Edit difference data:

+===+

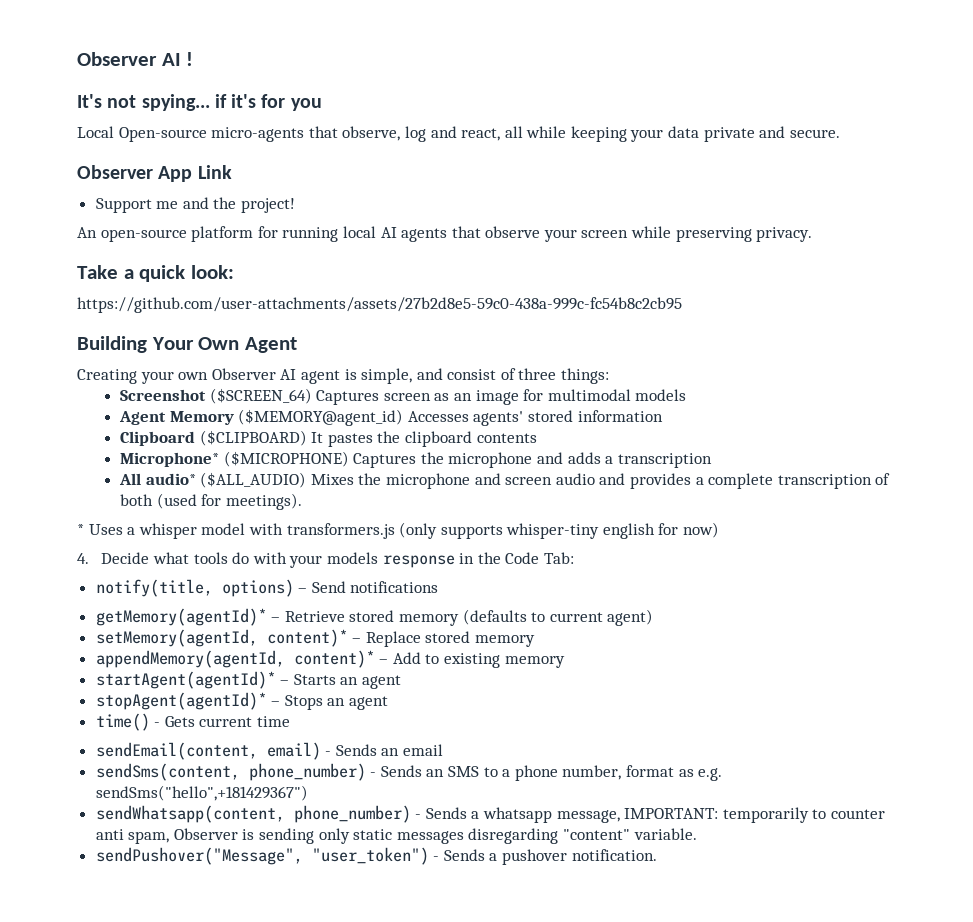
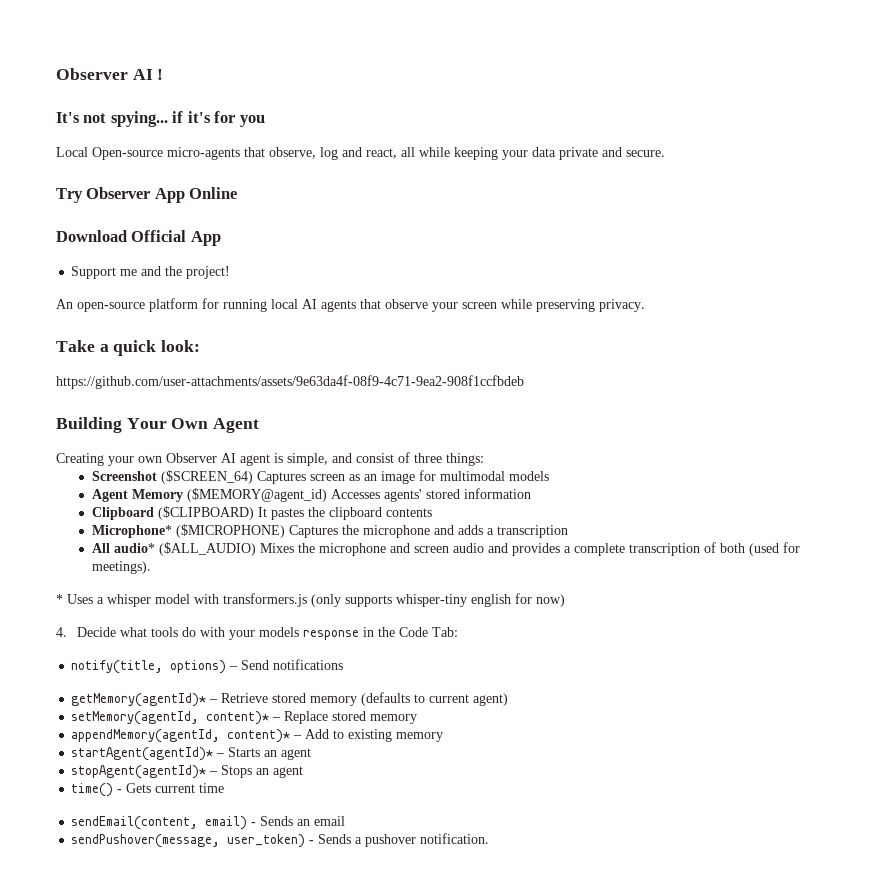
- Observer App Link
+ Try Observer App Online
+ Download Official App
- https://github.com/user-attachments/assets/27b2d8e5-59c0-438a-999c-fc54b8c2cb95
+ https://github.com/user-attachments/assets/9e63da4f-08f9-4c71-9ea2-908f1ccfbdeb
- sendSms(content, phone_number) - Sends an SMS to a phone number, format as e.g. sendSms("hello",+181429367")
- sendWhatsapp(content, phone_number) - Sends a whatsapp message, IMPORTANT: temporarily to counter anti spam, Observer is sending only static messages disregarding "content" variable.
- sendPushover("Message", "user_token") - Sends a pushover notification.
+ sendPushover(message, user_token) - Sends a pushover notification.

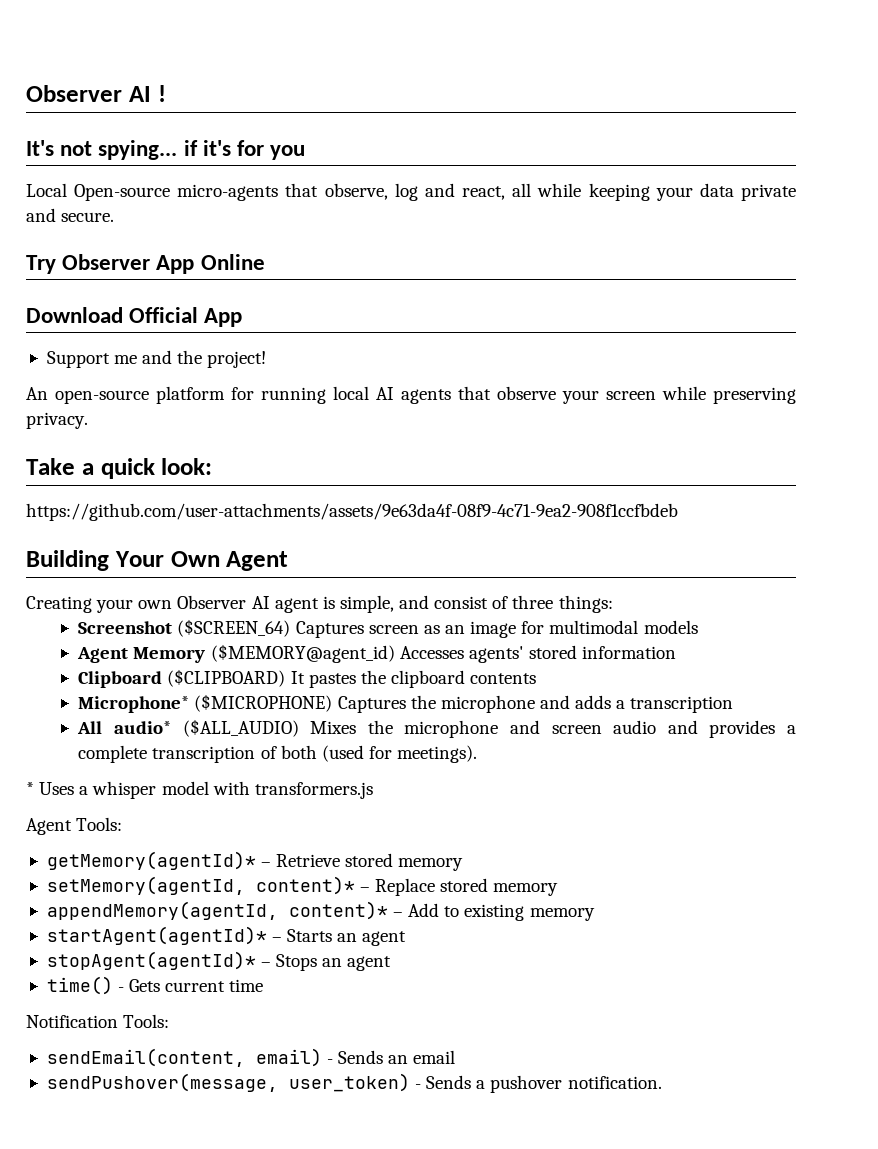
- * Uses a whisper model with transformers.js (only supports whisper-tiny english for now)
- 4. Decide what tools do with your models response in the Code Tab:
- notify(title, options) – Send notifications
+ * Uses a whisper model with transformers.js
+ Agent Tools:
- getMemory(agentId)* – Retrieve stored memory (defaults to current agent)
+ getMemory(agentId)* – Retrieve stored memory
+ Notification Tools:

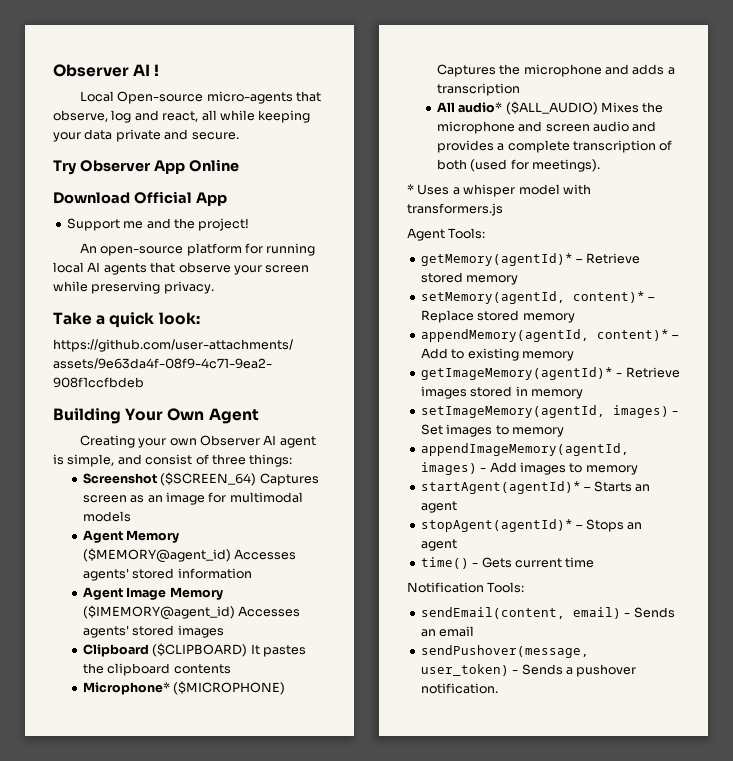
- It's not spying... if it's for you
+ Agent Image Memory ($IMEMORY@agent_id) Accesses agents' stored images
+ getImageMemory(agentId)* - Retrieve images stored in memory
+ setImageMemory(agentId, images) - Set images to memory
+ appendImageMemory(agentId, images) - Add images to memory

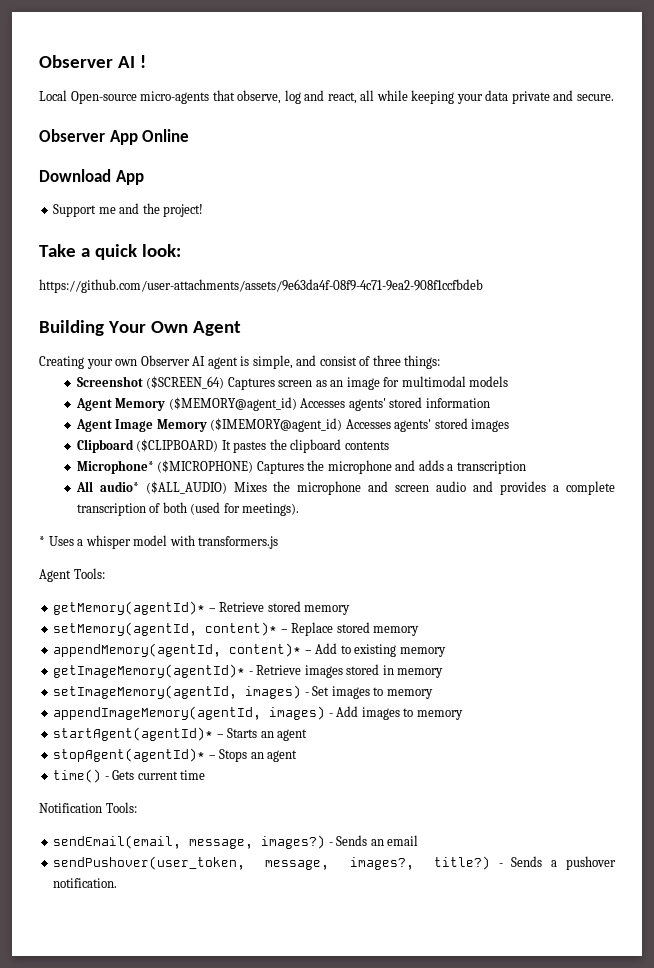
- Try Observer App Online
+ Observer App Online
- Download Official App
+ Download App
- An open-source platform for running local AI agents that observe your screen while preserving privacy.
- sendEmail(content, email) - Sends an email
+ sendEmail(email, message, images?) - Sends an email
- sendPushover(message, user_token) - Sends a pushover notification.
+ sendPushover(user_token, message, images?, title?) - Sends a pushover notification.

+===+

WHAT TO PRODUCE. From the first line of the records down through the line containing "- * Uses a whisper", transcribe exactly those lines and no others, both ends kept, pictures dropped.

ANSWER TO THIS TASK.
- Observer App Link
+ Try Observer App Online
+ Download Official App
- https://github.com/user-attachments/assets/27b2d8e5-59c0-438a-999c-fc54b8c2cb95
+ https://github.com/user-attachments/assets/9e63da4f-08f9-4c71-9ea2-908f1ccfbdeb
- sendSms(content, phone_number) - Sends an SMS to a phone number, format as e.g. sendSms("hello",+181429367")
- sendWhatsapp(content, phone_number) - Sends a whatsapp message, IMPORTANT: temporarily to counter anti spam, Observer is sending only static messages disregarding "content" variable.
- sendPushover("Message", "user_token") - Sends a pushover notification.
+ sendPushover(message, user_token) - Sends a pushover notification.

- * Uses a whisper model with transformers.js (only supports whisper-tiny english for now)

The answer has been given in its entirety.